Let's now compare our chat client to our chat server. Obviously, the client has less overall maintenance of connections and users, and so we do not need to use nearly as many channels. Let's take a look at our chat client's code:

chat-client.go
package main

import
(
  "fmt"
  "net"
  "os"
  "bufio"
  "strings"
)
type Message struct {
  message string
  user string
}

var recvBuffer [140]byte

func listen(conn net.Conn) {
  for {

      messBuff := make([]byte,1024)
      n, err := conn.Read(messBuff)
      if err != nil {
        fmt.Println("Read error",err)
      }
      message := string(messBuff[:n])
      message = message[0:]

      fmt.Println(strings.TrimSpace(message))
      fmt.Print("> ")
  }

}

func talk(conn net.Conn, mS chan Message) {

      for {
      command := bufio.NewReader(os.Stdin)
        fmt.Print("> ")        
                line, err := command.ReadString('
')
                
                line = strings.TrimRight(line, " 	
")
        _, err = conn.Write([]byte(line))                       
                if err != nil {
                        conn.Close()
                        break

                }
      doNothing(command)  
        }  

}

func doNothing(bf *bufio.Reader) {
  // A temporary placeholder to address io reader usage


}
func main() {

  messageServer := make(chan Message)

  userName := os.Args[1]

  fmt.Println("Connecting to host as",userName)

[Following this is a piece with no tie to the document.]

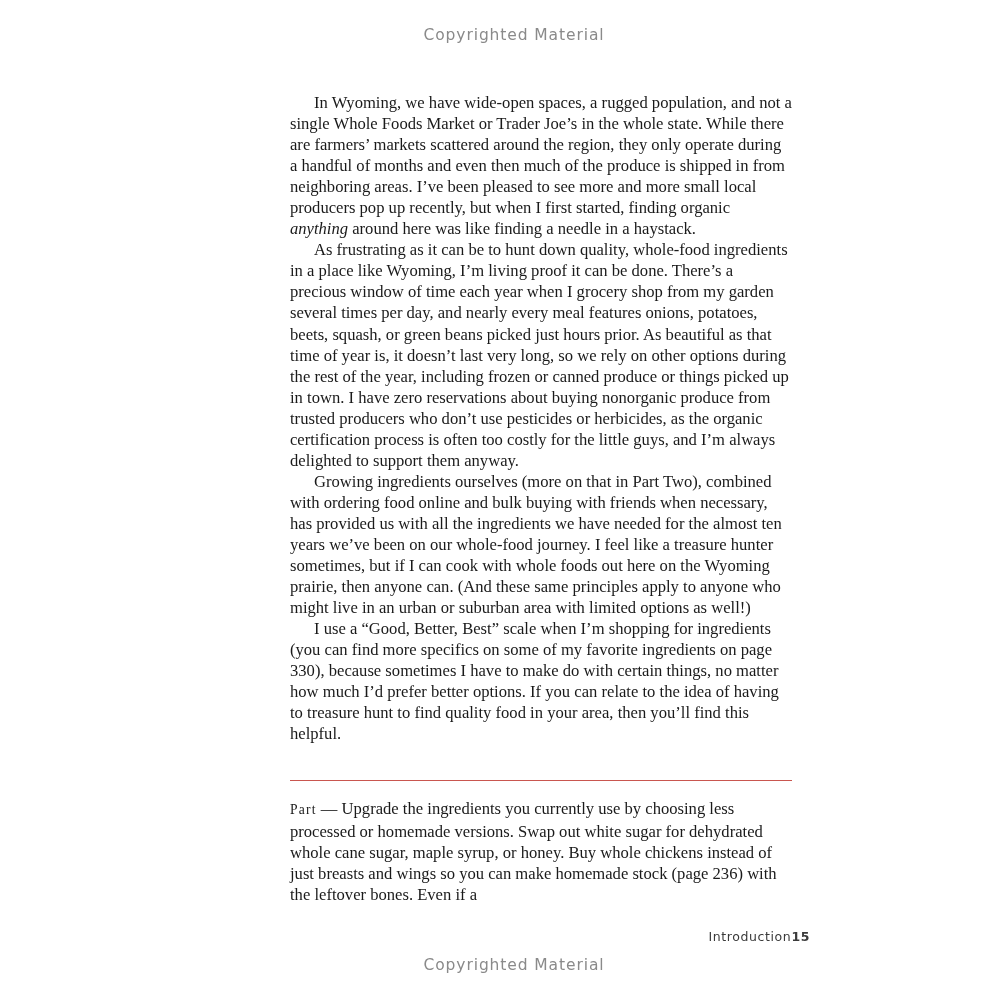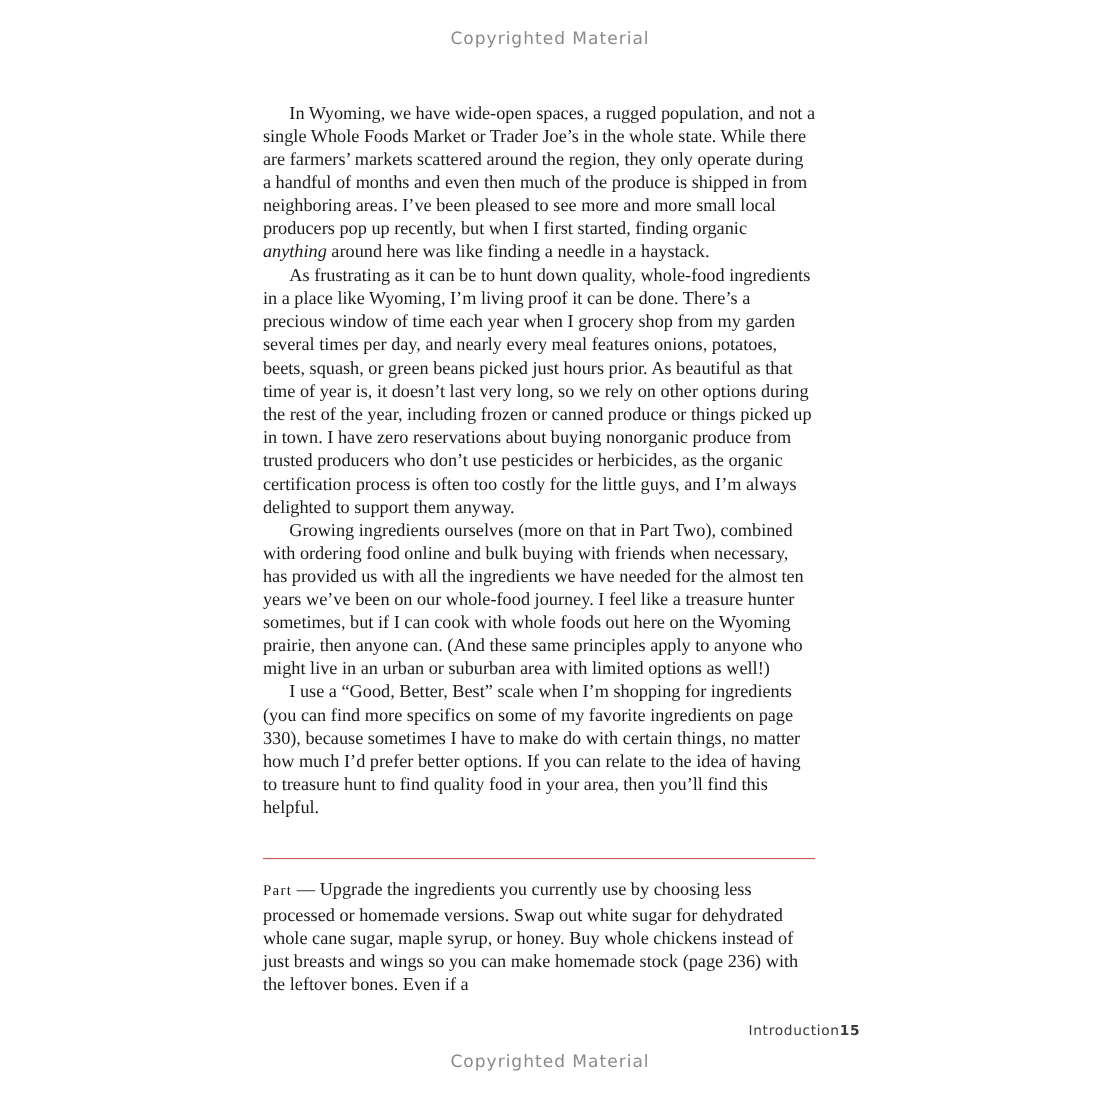"Copyrighted Material" .page { margin-left: none -> 28px }
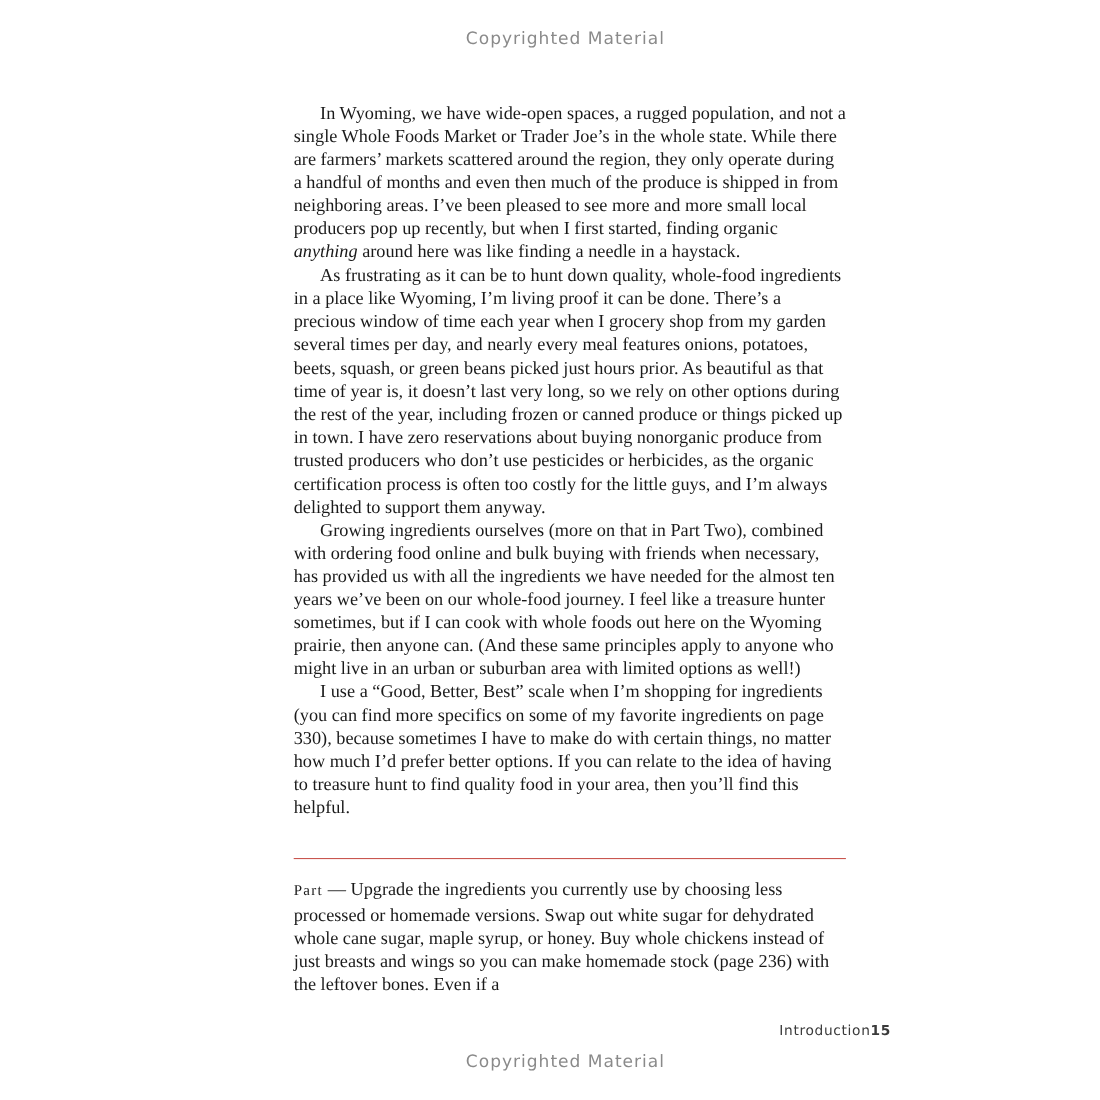"In Wyoming, we have wide-open" .body-col { left: 239px -> 262px }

  clientClosed := make(chan bool)

  conn, err := net.Dial("tcp","127.0.0.1:9000")
  if err != nil {
    fmt.Println("Could not connect to server!")
  }
  conn.Write([]byte(userName))
  introBuff := make([]byte,1024)    
  n, err := conn.Read(introBuff)
  if err != nil {

  }
  message := string(introBuff[:n])  
  fmt.Println(message)

  go talk(conn,messageServer)
  go listen(conn)

  <- clientClosed
}

Blocking method 2 – the select statement in a loop

Have you noticed yet that the select statement itself blocks? Fundamentally, the select statement is not different from an open listening channel; it's just wrapped in conditional code.

The <- myChannel channel operates the same way as the following code snippet:

select {
  case mc := <- myChannel:
    // do something
}

An open listening channel is not a deadlock as long as there are no goroutines sleeping. You'll find this on channels that are listening but will never receive anything, which is another method of basically waiting.

These are useful shortcuts for long-running applications you wish to keep alive but you may not necessarily need to send anything along that channel.